But Golem had to play at 7:30 pm, and it was about 6:45. There was absolutely no way we could wait in that line and make it to our show. Also, cellphones didn't work out there.

What was there to do but put on the highbeams and hazards, and drive twelve miles on the wrong side of the double yellow line, going the wrong way, dodging water bottles thrown by angry hippies, and sometimes veering onto the swampy roadside to let an oncoming Mack Truck by?

"Hold on," Tim said, and crossed the double yellow lines, while Annette and I screamed encouragingly. By the time we got there it was raining, and no one working there seemed to know where we were supposed to be playing, but by some miracle we were whisked away to the stage in a kind of golf cart driven by a woman named Scarlet, who took good care of us, and was excellent at maneuvering through quicksand while we clutched our instruments.

I did enjoy the most delicious vegetarian corn-dog of my life.

We had planned to go back and see the other bands, but by the time we made it to the place we were staying – muddy and exhausted – we realized that what we needed was a good old-fashioned day at the beach, with tequilas, lime, pretzels, and melted chocolate bars.

We returned to Florida a month later, and played three shows. Tampa (at Skipper's Smoke Shack: "We Smoke Everything"; Sarasota (at the Sarasota Film Festival), and Miami Beach (in an art-deco outdoor bandshell on North Beach.) Very different shows but what they had in common was that they were all outdoor, being in the glorious state of Florida. So I had the rare and delightful opportunity of watching the moon overhead while performing – three nights in a row.
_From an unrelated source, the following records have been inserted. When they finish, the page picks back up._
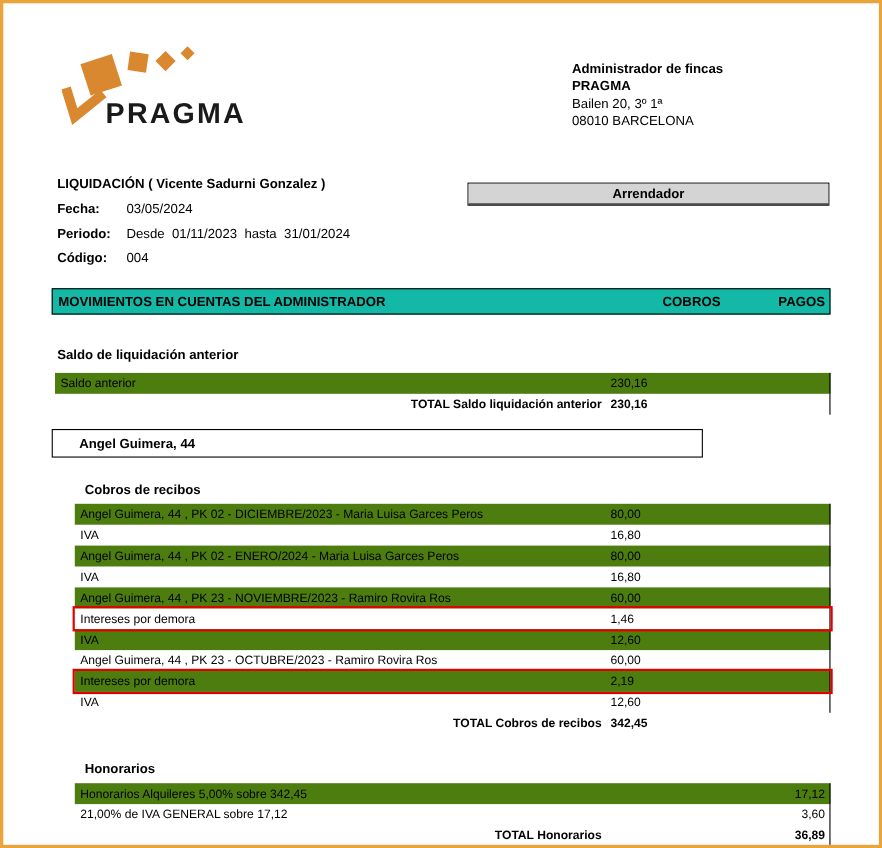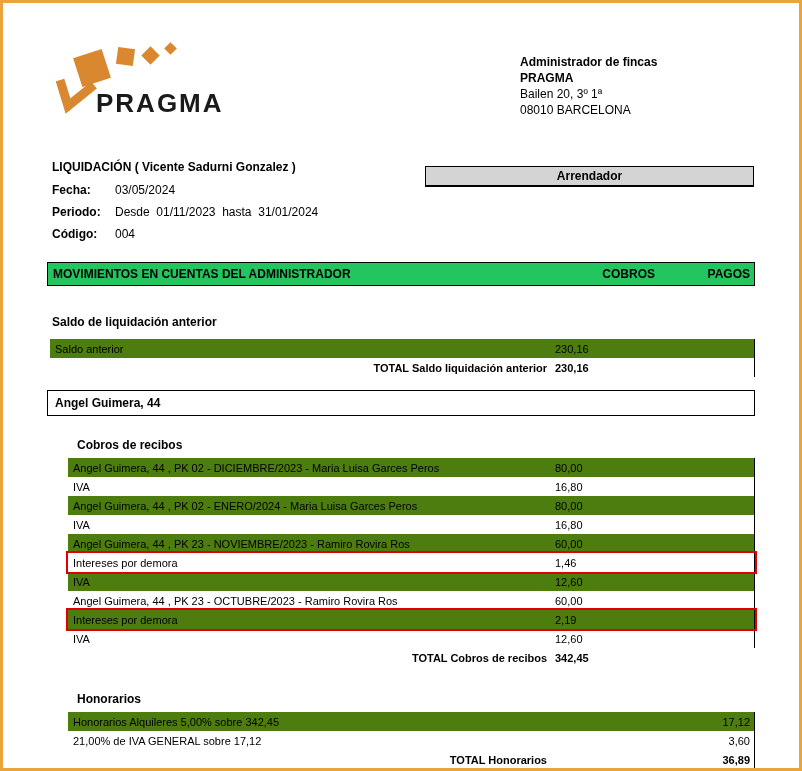--- a/index.html
+++ b/index.html
@@ -19,41 +19,41 @@
   .lq-row{margin-top:7px;line-height:15px;}
   .lq-label{display:inline-block;width:63px;font-weight:bold;}
   .lq-value{white-space:pre;}
   
   .arr-box{position:absolute;left:425px;top:166px;width:329px;border:1px solid #000;box-sizing:border-box;background:#fff;}
   .arr-head{background:#D4D4D4;border-bottom:1px solid #000;font-weight:bold;font-size:12px;text-align:center;padding:2px 0;}
   .arr-body{padding:4px 7px 8px 7px;font-size:11px;line-height:15px;}
   .arr-name{font-weight:bold;font-size:12px;}
   
   .mv-bar{position:absolute;left:47px;top:262px;width:708px;height:24px;box-sizing:border-box;
-    background:#22c55e;border:1px solid #000;display:flex;align-items:center;font-size:12px;font-weight:bold;}
+    background:#14b8a6;border:1px solid #000;display:flex;align-items:center;font-size:12px;font-weight:bold;}
   .mv-title{flex:1;padding-left:5px;}
   .mv-c1{width:100px;text-align:right;}
   .mv-c2{width:95px;text-align:right;padding-right:4px;}
   
   .sec-heading{position:absolute;font-weight:bold;font-size:12px;white-space:nowrap;}
   
   .sec-table{position:absolute;box-sizing:border-box;}
   .row{display:flex;height:19px;align-items:center;font-size:11px;border-right:1px solid #000;box-sizing:border-box;}
   .row.noline{border-right:1px solid transparent;}
   .shade{background:#4d7c0f;}
   .cell{white-space:nowrap;overflow:hidden;}
   .desc{flex:1;padding-left:5px;}
   .c1{width:100px;text-align:left;}
   .c2{width:95px;text-align:right;padding-right:4px;}
   .trow{font-weight:bold;}
   .trow .desc{text-align:right;padding-right:8px;}
   .hl{outline:2px solid #E10000;position:relative;z-index:3;}
   
-  .property-box{position:absolute;left:47px;top:390px;width:708px;height:26px;box-sizing:border-box;
-    border:1px solid #000;font-weight:bold;font-size:12px;line-height:24px;padding-left:7px;}
+  .property-box{position:absolute;left:47px;top:390px;width:592px;height:26px;box-sizing:border-box;
+    border:1px solid #000;font-weight:bold;font-size:12px;line-height:24px;padding-left:24px;}
 </style>
 </head>
 <body>
 
 <div class="page-border"></div>
 
 <svg class="logo" viewBox="0 0 170 80" xmlns="http://www.w3.org/2000/svg">
   <path d="M4 40 L12 66 L38 45" fill="none" stroke="#D9882F" stroke-width="9" stroke-linejoin="miter"></path>
   <rect x="21" y="13" width="30" height="30" fill="#D9882F" transform="rotate(-18 36 28)"></rect>
   <rect x="61" y="8" width="17" height="17" fill="#D9882F" transform="rotate(8 69.5 16.5)"></rect>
Not to mention trying a bite of fried alligator tail.
Saturday, March 29, 2008 

Current mood:  cold
Dear World,

Backstage in Eugene, Oregon. We are playing in a kind of warehouse venue and it’s freezing, but we just ate the best Ecuadorean food and I found some amazing vintage clothes. They dont make them like that in New York, or rather they don’t price them like that. I love Oregon thrift shopping.

We played in San Francisco and then flew here. A magical show in SF - I couldnt stop smiling watching the mosh pit from stage. And my first official "slow food" lunch (in Berkeley, of course). A magical park where I slept in the sun in mid-day. And a spontaneous pre-season Giants game, involving large quantities of cotton candy.

i’ve never been to Eugene before although I was born in Portland. But my family moved to Baltimore when I was 3 months old, so I am an east coast girl through and through (although Portland and I still have a special thing going.)

I forgot to bring my shabbat candles to the venue, so i guess we’ll light at the hotel tonight.

This is tonight’s love letter to the world.

Love,
AJR
Friday, February 29, 2008 
here is a little handmade invitation to my next show. it's an unusual one. kind of a happening...


SUNDAY, MARCH 16, 2008, 2 pm

Girls in Trouble at the Jewish Museum: A Travelling Concert
@ the Jewish Museum
1109 5th Avenue at 92nd Street, NYC

I will be playing selections from my song cycle "Girls in Trouble"
about some of the most dramatic moments for women and girls in the Bible.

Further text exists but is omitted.